The tax, which will range from NZ $25 to $35 (about $17-24 USD), is expected to go into effect in the second half of 2019. All international visitors staying 12 months or less will be required to pay the new fee.
There are some exemptions, including short-haul visitors from Australia and the Pacific Island Forum countries, children under the age of two, and those visiting on diplomatic, humanitarian, business, transit, and medical visas.
Visitors will pay the tax when obtaining their visa or Electronic Travel Authority. The tax is expected to reel in anywhere from NZ $57-80 million ($39.7-55.8 million USD) in the first year. The funds received will be split between infrastructure and conservation efforts.
The country currently receives 3.8 million international visitors each year, and that number is expected to grow to 5.1 million by 2024, according to New Zealand’s Tourism Minister Kelvin Davis.

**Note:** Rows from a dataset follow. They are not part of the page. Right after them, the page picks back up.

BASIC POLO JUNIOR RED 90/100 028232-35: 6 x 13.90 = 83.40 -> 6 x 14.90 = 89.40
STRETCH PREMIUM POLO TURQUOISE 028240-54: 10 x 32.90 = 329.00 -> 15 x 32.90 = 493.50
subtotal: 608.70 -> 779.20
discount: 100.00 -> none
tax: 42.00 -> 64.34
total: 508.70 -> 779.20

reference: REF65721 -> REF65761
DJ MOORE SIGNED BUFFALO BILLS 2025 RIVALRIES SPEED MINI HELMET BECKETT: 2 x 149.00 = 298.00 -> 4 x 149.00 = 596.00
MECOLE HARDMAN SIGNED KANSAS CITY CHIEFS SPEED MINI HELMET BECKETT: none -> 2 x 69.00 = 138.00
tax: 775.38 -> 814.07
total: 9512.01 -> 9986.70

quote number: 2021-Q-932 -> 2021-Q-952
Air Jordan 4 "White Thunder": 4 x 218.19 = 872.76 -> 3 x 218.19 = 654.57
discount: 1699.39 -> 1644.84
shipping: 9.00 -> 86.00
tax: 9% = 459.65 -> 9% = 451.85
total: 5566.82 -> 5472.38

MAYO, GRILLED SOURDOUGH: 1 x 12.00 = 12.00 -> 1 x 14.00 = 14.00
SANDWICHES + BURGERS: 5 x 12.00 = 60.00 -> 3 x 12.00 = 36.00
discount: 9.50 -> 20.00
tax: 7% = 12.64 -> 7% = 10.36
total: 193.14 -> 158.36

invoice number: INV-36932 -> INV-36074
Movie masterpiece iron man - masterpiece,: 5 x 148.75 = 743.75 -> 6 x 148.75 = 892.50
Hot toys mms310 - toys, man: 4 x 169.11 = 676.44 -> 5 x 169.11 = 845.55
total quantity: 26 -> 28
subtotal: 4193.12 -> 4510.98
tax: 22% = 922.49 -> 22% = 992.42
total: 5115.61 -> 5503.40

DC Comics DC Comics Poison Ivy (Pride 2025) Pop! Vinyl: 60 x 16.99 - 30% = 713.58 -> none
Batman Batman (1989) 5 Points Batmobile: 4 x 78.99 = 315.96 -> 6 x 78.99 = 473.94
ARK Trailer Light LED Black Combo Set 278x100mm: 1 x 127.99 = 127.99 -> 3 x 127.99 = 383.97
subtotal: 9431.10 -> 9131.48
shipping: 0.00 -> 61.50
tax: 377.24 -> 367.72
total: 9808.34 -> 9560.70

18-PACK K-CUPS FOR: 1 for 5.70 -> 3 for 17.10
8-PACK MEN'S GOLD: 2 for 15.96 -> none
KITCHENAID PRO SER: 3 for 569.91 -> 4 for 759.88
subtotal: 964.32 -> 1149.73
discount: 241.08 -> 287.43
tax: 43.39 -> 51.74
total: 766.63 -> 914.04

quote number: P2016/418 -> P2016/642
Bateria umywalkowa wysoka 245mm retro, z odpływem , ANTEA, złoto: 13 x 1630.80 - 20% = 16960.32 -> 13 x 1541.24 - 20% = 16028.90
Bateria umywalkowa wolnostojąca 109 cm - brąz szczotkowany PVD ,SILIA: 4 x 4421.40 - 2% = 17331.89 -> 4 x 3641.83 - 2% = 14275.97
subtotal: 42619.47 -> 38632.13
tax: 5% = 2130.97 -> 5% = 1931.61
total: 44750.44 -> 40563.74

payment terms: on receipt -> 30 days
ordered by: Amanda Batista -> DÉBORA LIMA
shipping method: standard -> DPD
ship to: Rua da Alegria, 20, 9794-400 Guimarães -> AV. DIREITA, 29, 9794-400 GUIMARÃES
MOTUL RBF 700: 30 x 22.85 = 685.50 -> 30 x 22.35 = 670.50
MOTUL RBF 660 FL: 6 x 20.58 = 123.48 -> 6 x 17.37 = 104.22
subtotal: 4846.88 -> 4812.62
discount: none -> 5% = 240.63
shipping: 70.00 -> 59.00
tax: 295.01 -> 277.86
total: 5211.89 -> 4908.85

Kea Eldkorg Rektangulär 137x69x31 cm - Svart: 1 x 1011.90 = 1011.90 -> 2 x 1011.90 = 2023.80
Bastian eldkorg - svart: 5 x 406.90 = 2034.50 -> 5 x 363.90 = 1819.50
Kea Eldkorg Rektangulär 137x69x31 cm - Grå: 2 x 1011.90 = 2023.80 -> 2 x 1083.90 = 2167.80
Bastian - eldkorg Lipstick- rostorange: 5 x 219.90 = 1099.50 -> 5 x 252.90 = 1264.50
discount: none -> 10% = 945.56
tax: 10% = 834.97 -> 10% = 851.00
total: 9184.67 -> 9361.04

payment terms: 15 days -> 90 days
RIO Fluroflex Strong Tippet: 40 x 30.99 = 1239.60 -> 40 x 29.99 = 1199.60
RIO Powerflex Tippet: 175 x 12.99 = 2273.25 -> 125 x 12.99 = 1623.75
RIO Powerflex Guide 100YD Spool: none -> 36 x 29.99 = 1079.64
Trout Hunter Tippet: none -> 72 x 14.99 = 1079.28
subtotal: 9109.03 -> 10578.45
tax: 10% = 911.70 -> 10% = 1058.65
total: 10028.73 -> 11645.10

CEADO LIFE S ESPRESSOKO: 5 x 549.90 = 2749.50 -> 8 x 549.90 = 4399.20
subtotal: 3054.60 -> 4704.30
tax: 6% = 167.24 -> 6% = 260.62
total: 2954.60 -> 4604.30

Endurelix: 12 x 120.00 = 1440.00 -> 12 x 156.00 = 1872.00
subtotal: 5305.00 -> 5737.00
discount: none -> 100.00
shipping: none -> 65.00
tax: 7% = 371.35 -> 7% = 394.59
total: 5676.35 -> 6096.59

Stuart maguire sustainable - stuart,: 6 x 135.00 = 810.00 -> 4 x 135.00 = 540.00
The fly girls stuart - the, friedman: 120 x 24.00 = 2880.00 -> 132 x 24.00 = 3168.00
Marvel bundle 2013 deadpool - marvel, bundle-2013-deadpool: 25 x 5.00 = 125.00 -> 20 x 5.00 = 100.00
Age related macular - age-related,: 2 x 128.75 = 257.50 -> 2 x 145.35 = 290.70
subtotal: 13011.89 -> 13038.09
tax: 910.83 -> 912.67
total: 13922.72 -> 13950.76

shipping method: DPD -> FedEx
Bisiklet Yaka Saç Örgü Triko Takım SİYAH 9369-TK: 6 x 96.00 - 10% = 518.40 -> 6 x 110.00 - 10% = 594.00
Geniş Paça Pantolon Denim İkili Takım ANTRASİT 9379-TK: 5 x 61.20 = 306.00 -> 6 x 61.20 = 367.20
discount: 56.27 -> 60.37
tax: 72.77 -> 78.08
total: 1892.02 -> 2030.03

As tourism continues to grow, the tax will ensure "international visitors contribute to the infrastructure they use and help protect the natural places they come here to enjoy," Davis said.
International visitors to rural New Zealand communities can increase tenfold in the summer months, according to the New Zealand Rural General Practice Network (NZRGPN), often forcing staff to undertake up to six air ambulance call-outs in a day to assist tourists while local communities are often left without support in the case of medical emergencies.
“Decisions around allocating revenue from a Tourist Tax will need to reflect the real needs of rural communities, not just the highly visible issues like car park congestion,” Dalton Kelly, chief executive of the NZRGPN, said in a statement.
New Zealand's government is currently accepting public opinions on the new policy through July 15 and a decision is expected by September.